Une pause bénéfique, mais une illusion ?

Le Dry January n’est pas qu’un simple défi à tenir un mois sans alcool. Il offre des avantages notables, au-delà du côté “challenge”. Le Pr Donnadieu le précise : “Le Dry January s’adresse essentiellement à des personnes qui n’ont pas une addiction sévère, sinon cela pourrait être dangereux. Il permet de se questionner sur la place de l’alcool dans sa vie, de ressentir les bienfaits immédiats d’une pause, et de réajuster la place de l’alcool de manière plus raisonnée dans son quotidien.”

Les bienfaits sont palpables et immédiats : un meilleur sommeil, plus d’énergie, un esprit plus clair… C’est comme redécouvrir la vie sans la brume de l’alcool. Et ces effets peuvent perdurer bien après janvier. “L’analyse des précédents Dry January montre que ce mois sans alcool diminue généralement la consommation d’alcool dans les mois qui suivent chez ceux qui l’ont fait.”

D’ailleurs, les chiffres le confirment : en 2024, 61 % des Français connaissaient l’initiative et plus de 4,5 millions de personnes y ont participé, selon l’étude Janover. Ce n’est pas une mode passagère : c’est une occasion de réévaluer ses habitudes et de démarrer un changement durable.

Attention au mirage

Cependant, il serait naïf de penser qu’un mois sans alcool suffit à résoudre une dépendance bien ancrée. Le Dry January est un excellent début, mais il ne brise pas les chaînes de la dépendance. “Le Dry January est un outil de réduction des risques majeurs pour la santé des individus, mais il ne suffit pas pour traiter une dépendance sévère”, avertit la cheffe du service d’addictologie.

Avec l’essor des boissons sans alcool, certains croient que cela facilite la gestion de leur consommation. Cependant, le Pr Donnadieu met en garde : “Ces alternatives sont utiles, mais il faut se questionner sur l’idée de se tourner vers des boissons qui rappellent l’alcool, afin de ne pas maintenir les rituels associés.” Il est essentiel de ne pas se duper en pensant que remplacer l’alcool par une version sans alcool efface les habitudes profondément enracinées.

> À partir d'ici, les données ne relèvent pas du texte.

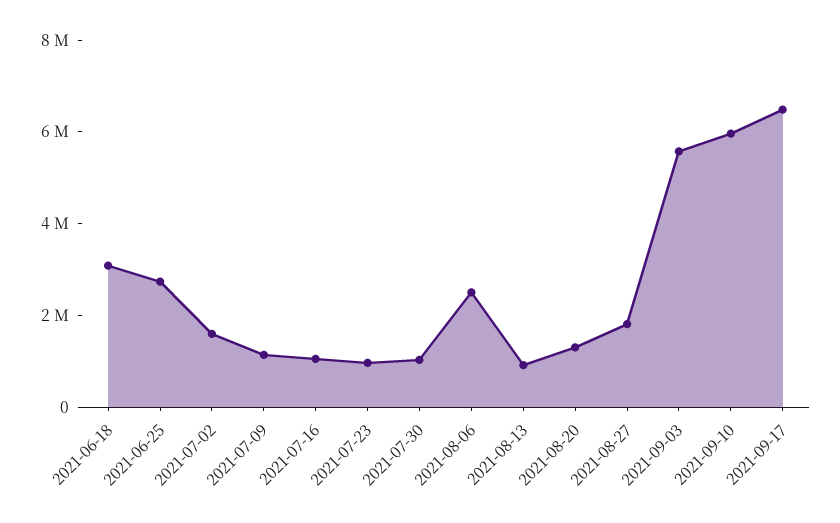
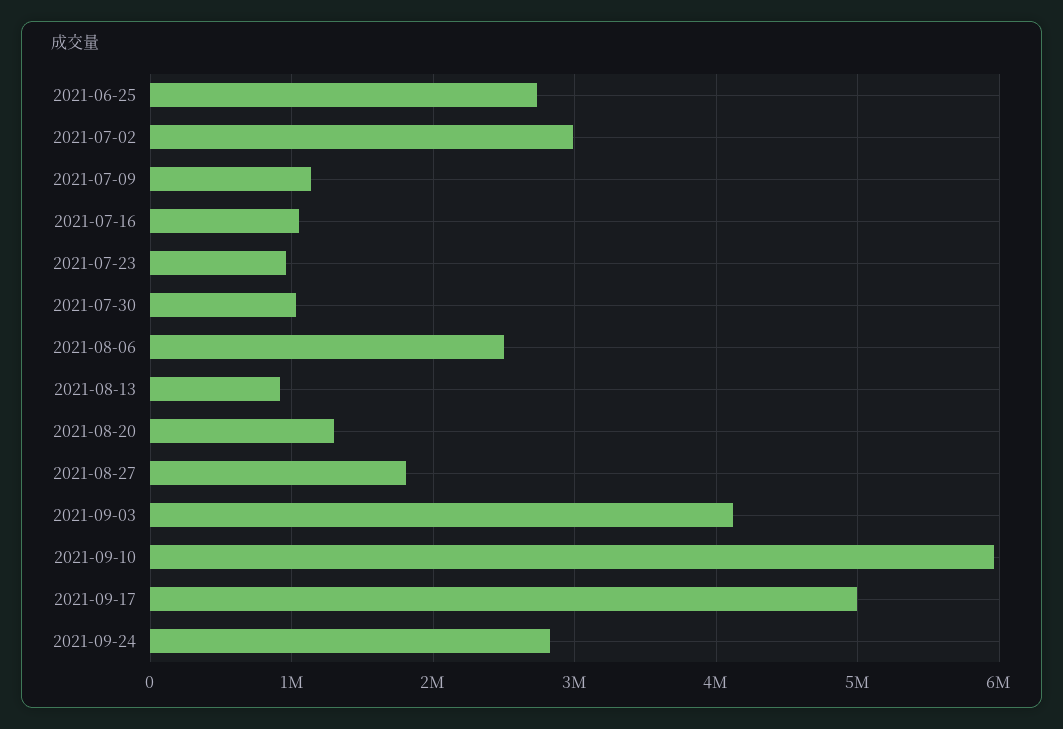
2021-06-18: 3000000 -> none
2021-07-02: 1500000 -> 3000000
2021-09-03: 5500000 -> 4100000
2021-09-17: 6500000 -> 5000000
2021-09-24: none -> 2800000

L’accompagnement médical : une étape indispensable

Pour ceux déjà piégés par la dépendance, le Dry January n’est qu’une première étape. “Ce n’est qu’une première étape”, rappelle-t-elle. L’accompagnement médical est fondamental : thérapies, traitements médicamenteux, consultations spécialisées… La dépendance à l’alcool, comme toute maladie chronique, nécessite une prise en charge de long terme.

Si l’addiction est déjà sévère, un mois de sobriété ne suffira pas. “Une personne en proie à une addiction sévère, avec des signes marqués de manque physique, ne doit pas entreprendre un Dry January sans accompagnement médical. Les médecins de premiers recours et les structures spécialisées en addictologie, comme les CSAPA, sont essentiels.”